Abstract

Abstract INTRODUCTION Bilateral subthalamic nucleus (STN) and globus pallidus interna (GPi) deep brain stimulation (DBS) are well established targets for the management of Parkinson's disease (PD). Each target has its own advantage, we presume the simultaneous unilateral STN and contralateral GPi DBS may compromise side effects of bilateral stimulation and keep each nucleus and its own efficacy on the motor and nonmotor symptoms. METHODS Eight patients with idiopathic PD with this kind of procedure were retrospectively reviewed. Motor, nonmotor symptoms, quality of life were measured before surgery, 6 mo, 1-yr post surgery under following conditions: medication on and off, bilateral stimulation on and off, unilateral STN stimulation on. Medication and stimulation parameters were noted. RESULTS Unilateral STN and contralateral GPi DBS significantly improved the UPDRS-? scores, with a 45% reduction at 6 mo and a 43% reduction at 1 yr. In total, 41% of levodopa equivalent daily dose was reduced at 1-yr follow-up. In the medication on condition, bilateral stimulation improved axial symptoms by 28.4% at 1-yr follow-up. In total, 3 m TUG (Time-Up Go test) improved by 41% at 6-mo follow-up compared to baseline, which lasts for 1 yr. In total, 64% reduction was found between baseline and 1-yr follow-up in gait and fall questionnaires.

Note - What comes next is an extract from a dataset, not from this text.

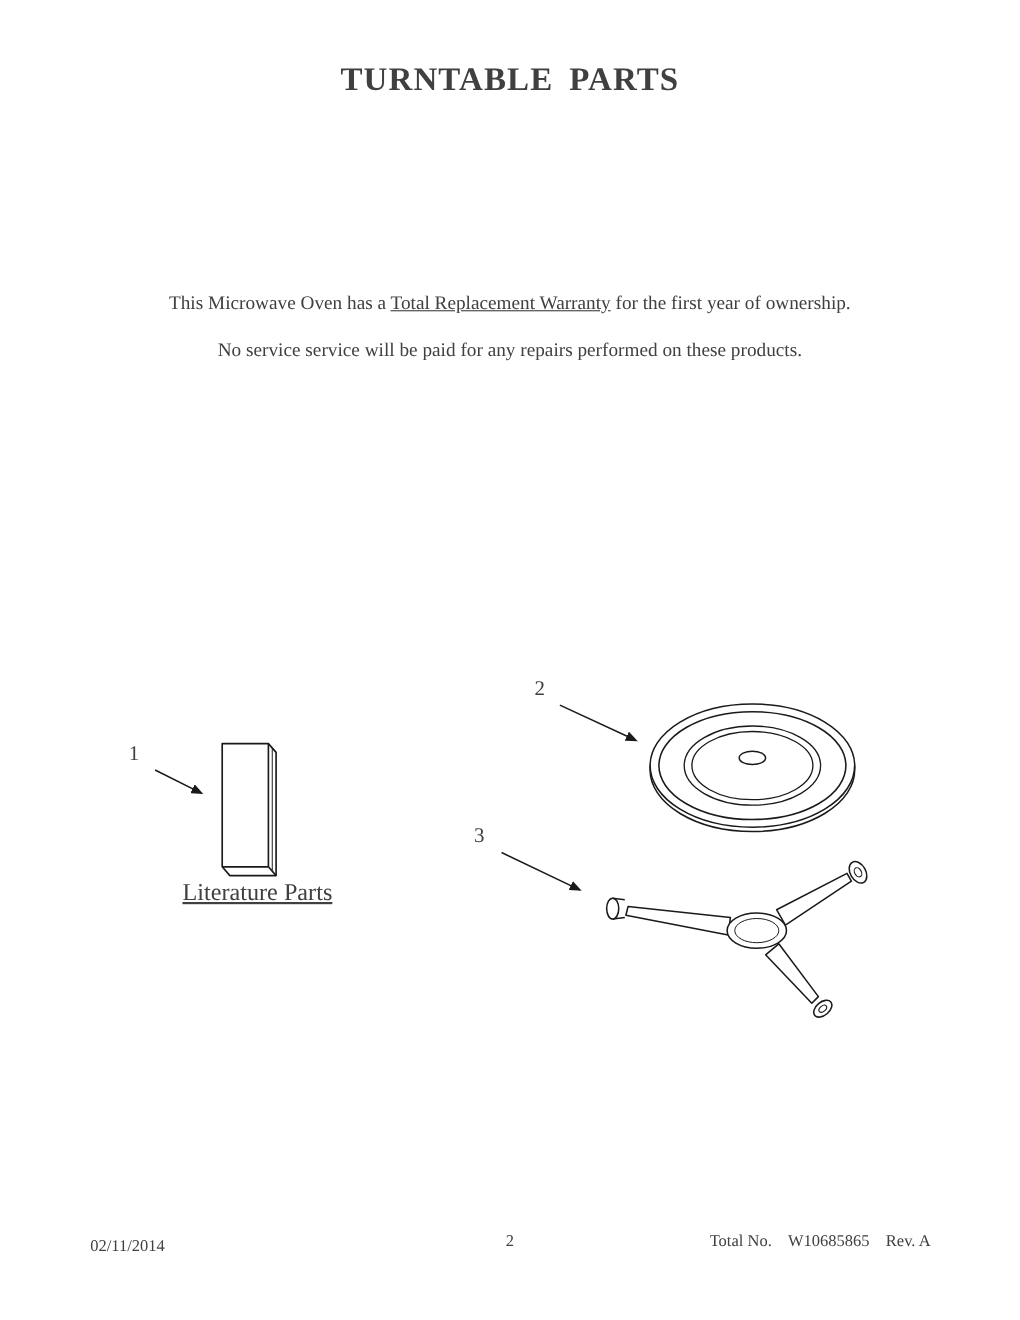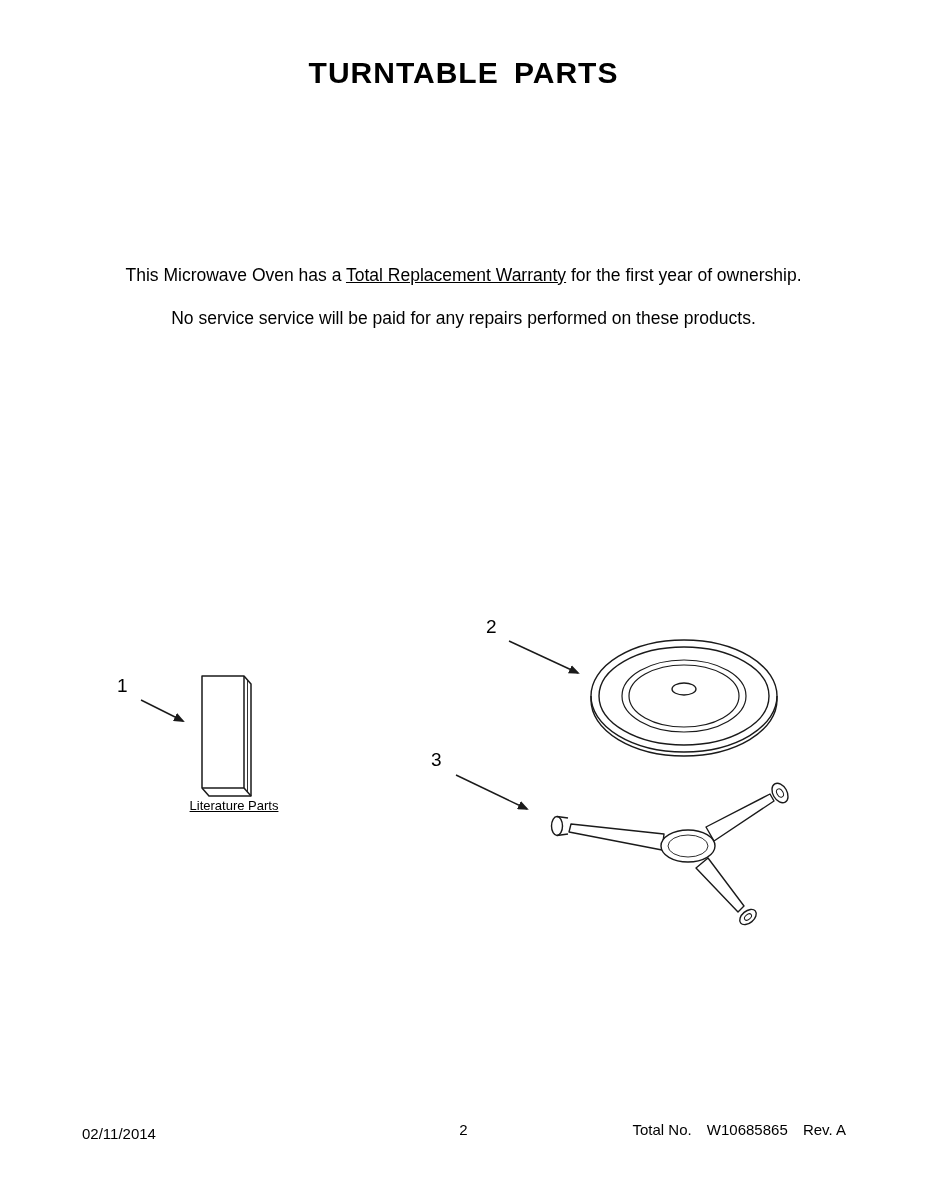"TURNTABLE PARTS" .page { color: #000000 -> #404040; font-family: Liberation Sans, sans-serif -> Liberation Serif, serif }
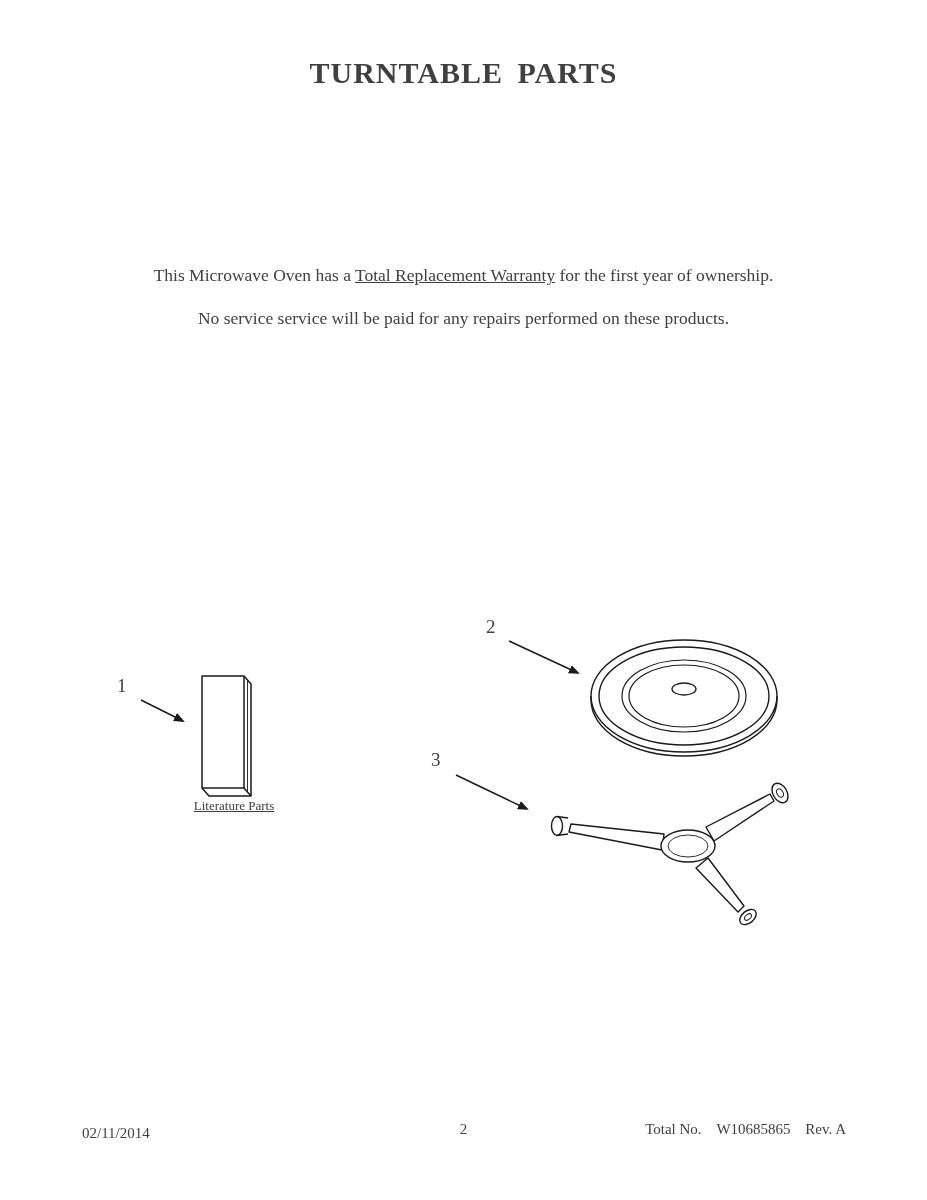"Literature Parts" .lit-label { font-size: 13px -> 22px }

No deterioration was found in nonmotor measurements. No adverse events other than stimulation related were reported. CONCLUSION Our results provide the first evidence that supports unilateral STN and contralateral GPi DBS might be effective and safe in advanced PD patients. Future efforts are needed to explore the potential advantage in axial and cognitive symptoms in long term.